Commentpress added work to my daily workload because I had to check students’ comments often, send them grammar corrections, and add my own comments when clarification was needed. However, I was able to feel the pulse of the class more closely and accurately, and I didn’t have a ton of papers or exams to grade at the end of the assignment.
When we study Spanish poet and playwright Federico García Lorca, we start by reading his theater, using a traditional paper assignment and printed books, but for his poetry we use my electronic book built in Sophie. My feeling is that this allows the class to have the opportunity to delve into the culture of Andalusia from its origins in antiquity to its musical expression in cante jondo.

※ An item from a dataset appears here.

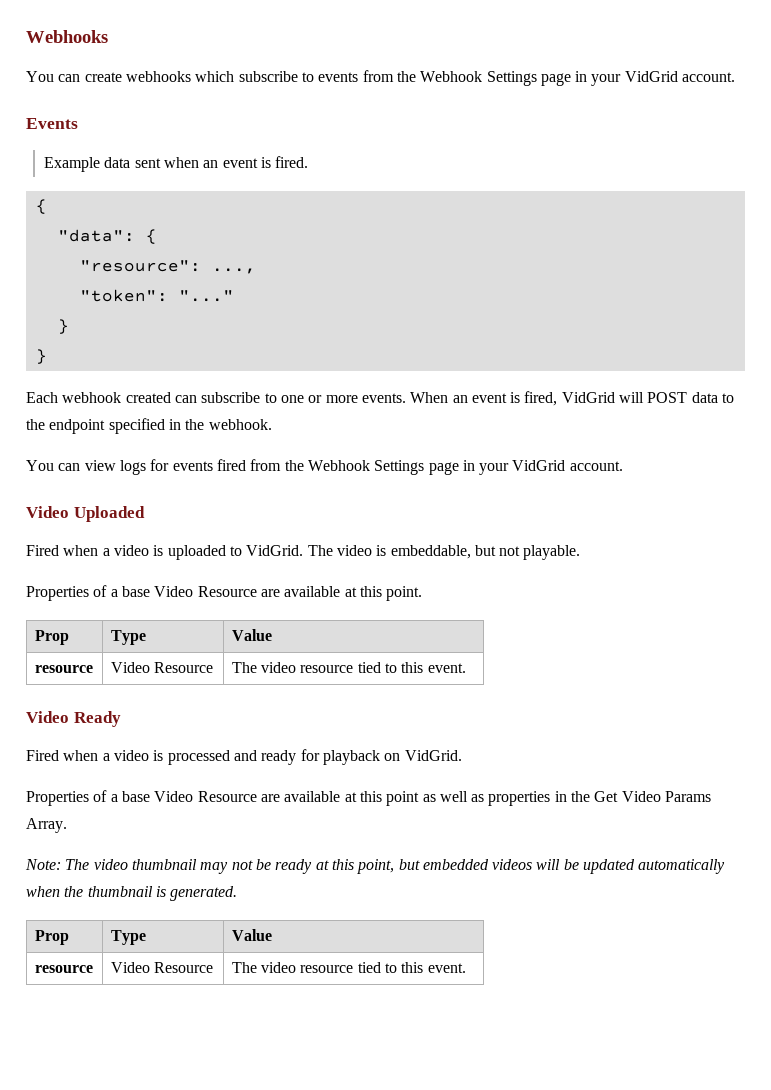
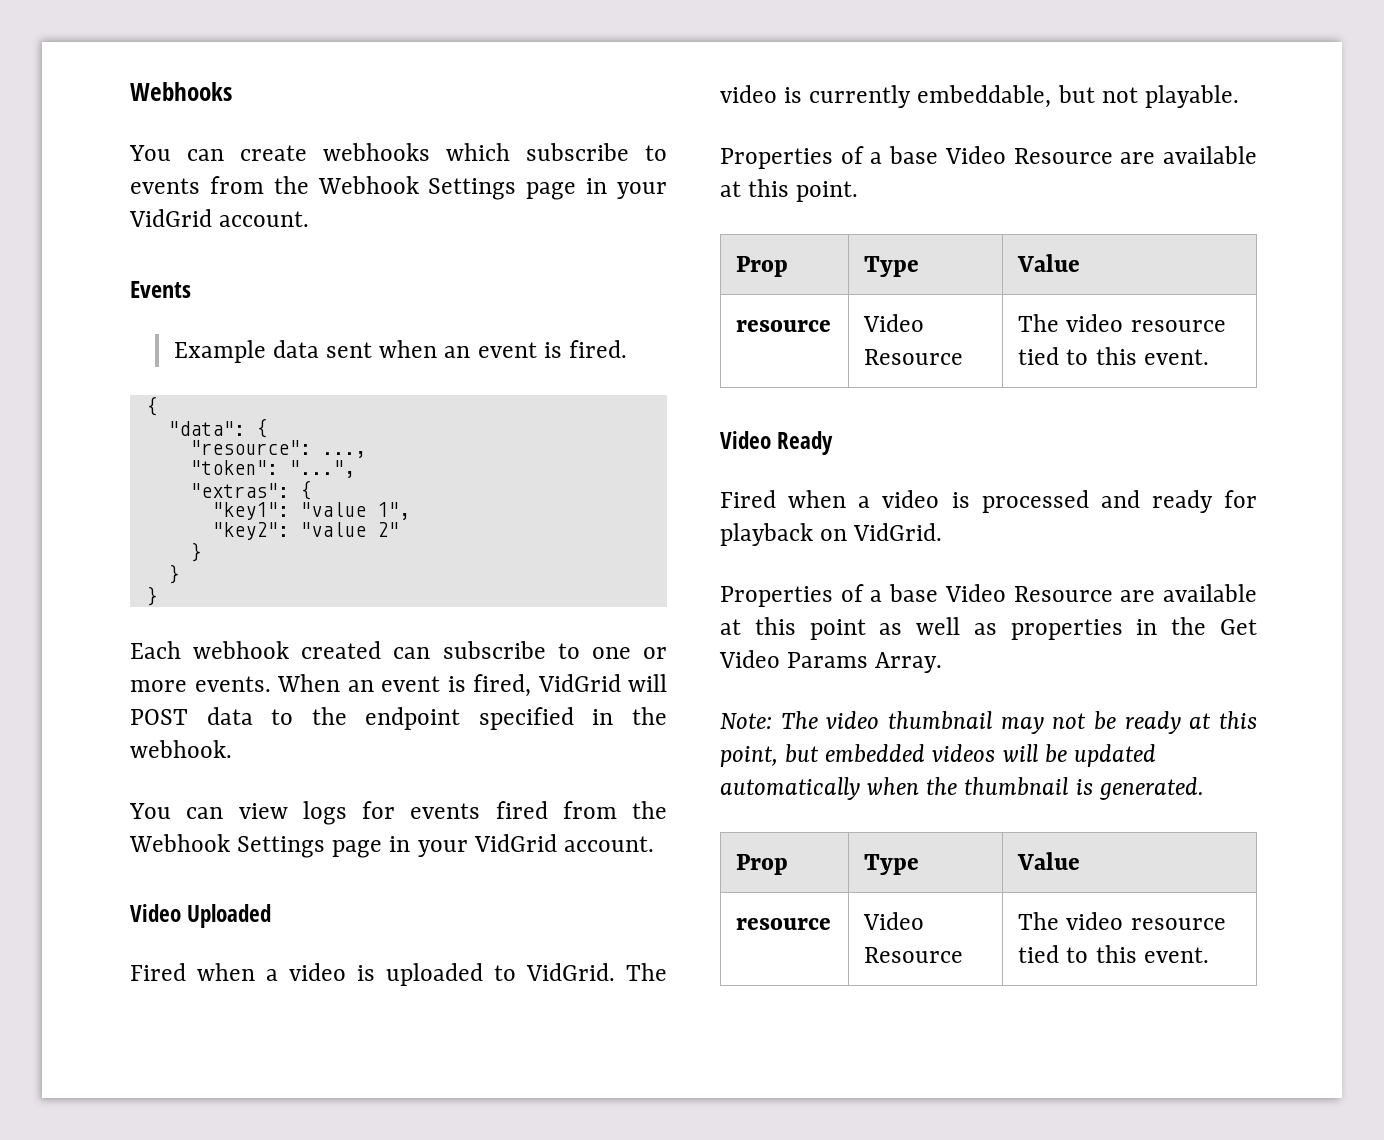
[178,290,234,302] "..." -> [288,460,355,478] [189,480,311,500] [211,502,410,520] [211,522,399,540] [189,542,201,562] "...", // "extras": { // "key1": "value 1", // "key2": "value 2" // }
(387, 550) none -> [809,85,912,108] currently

I have been working with TK3 and Sophie because they allowed me to assemble multi-layered multi-modal documents books that addressed the needs to present Spanish literature, specifically, Federico García Lorca’s Poema del cante jondo to readers unfamiliar with cante jondo. Most readers, including Spanish-speakers, are not experts in this old musical form, and creating an electronic version was absolutely seductive and pertinent.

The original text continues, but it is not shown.